THE PROBLEM:
Each line from the one containing "(456, 228) none" through the final line of the records is to be repeated exactly, with no additions.

EXTRACTED INFORMATION:
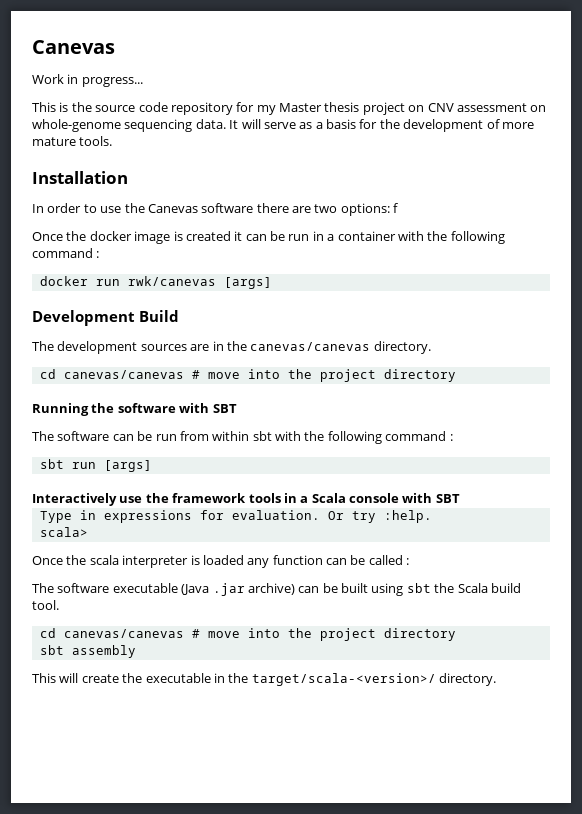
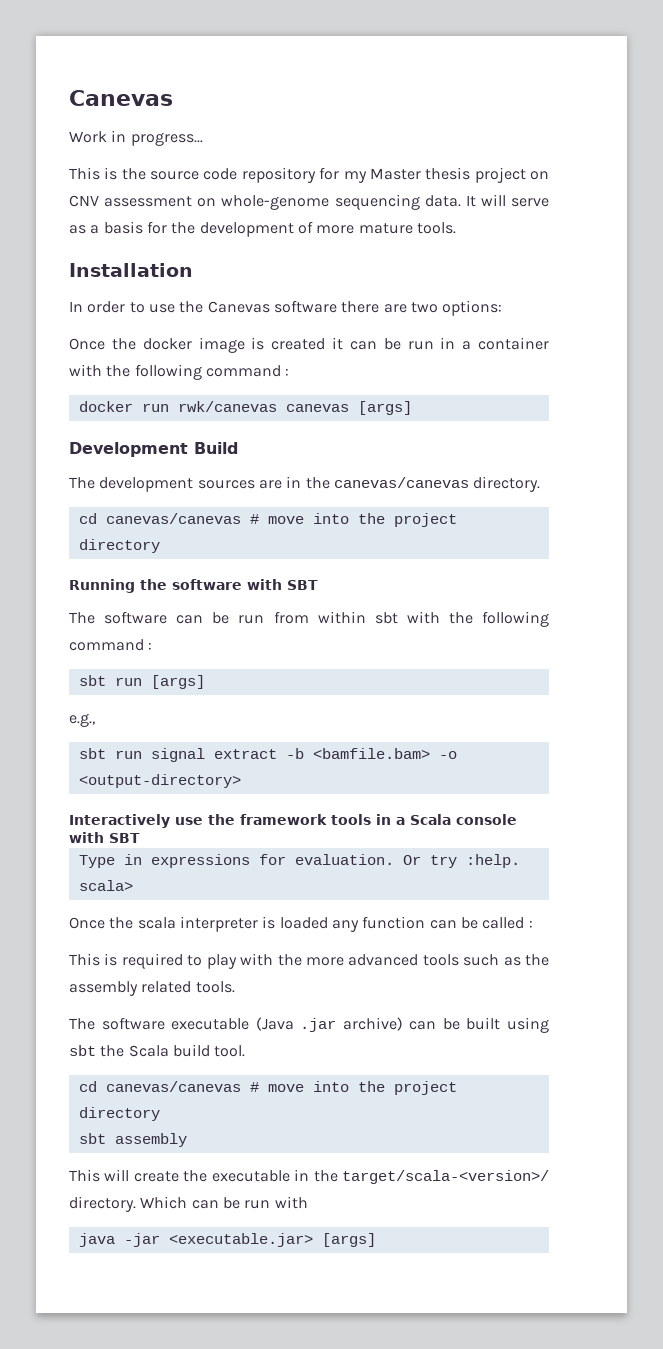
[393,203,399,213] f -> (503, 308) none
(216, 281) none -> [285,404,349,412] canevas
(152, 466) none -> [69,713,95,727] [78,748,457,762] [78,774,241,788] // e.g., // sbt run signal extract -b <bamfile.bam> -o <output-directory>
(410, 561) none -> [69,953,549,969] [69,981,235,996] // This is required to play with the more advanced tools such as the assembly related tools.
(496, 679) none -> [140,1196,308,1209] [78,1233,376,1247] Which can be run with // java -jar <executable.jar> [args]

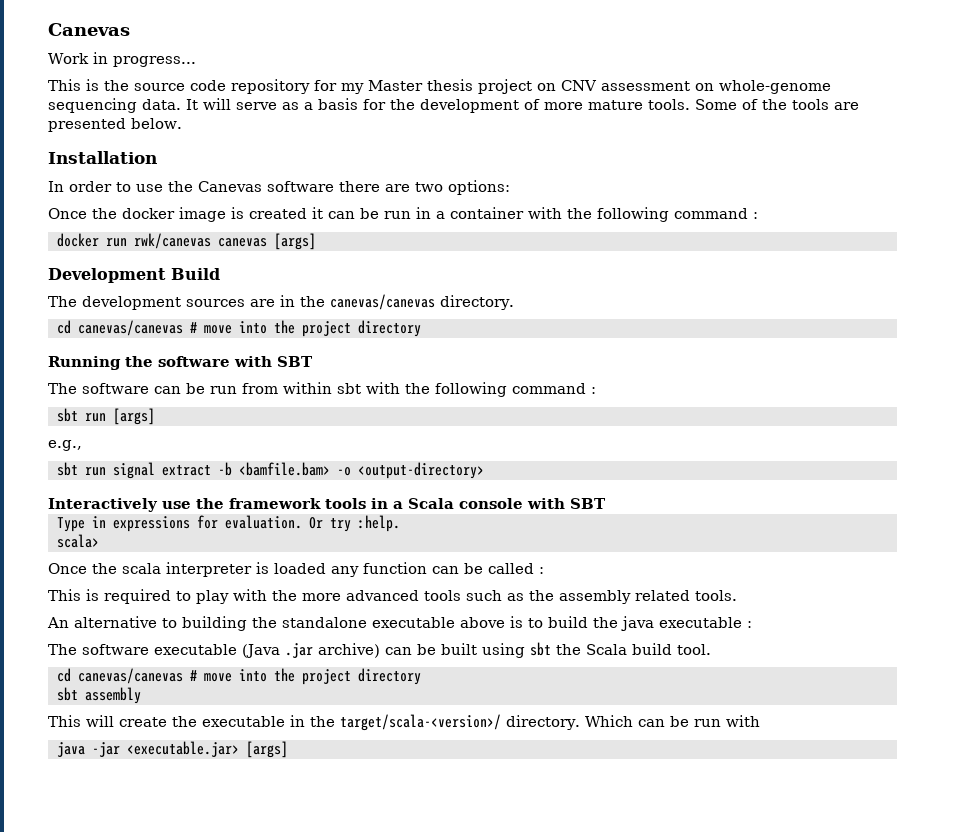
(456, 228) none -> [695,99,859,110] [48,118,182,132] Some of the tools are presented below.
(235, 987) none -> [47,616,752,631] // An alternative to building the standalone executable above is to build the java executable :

EXPECTED OUTPUT:
(456, 228) none -> [695,99,859,110] [48,118,182,132] Some of the tools are presented below.
(235, 987) none -> [47,616,752,631] // An alternative to building the standalone executable above is to build the java executable :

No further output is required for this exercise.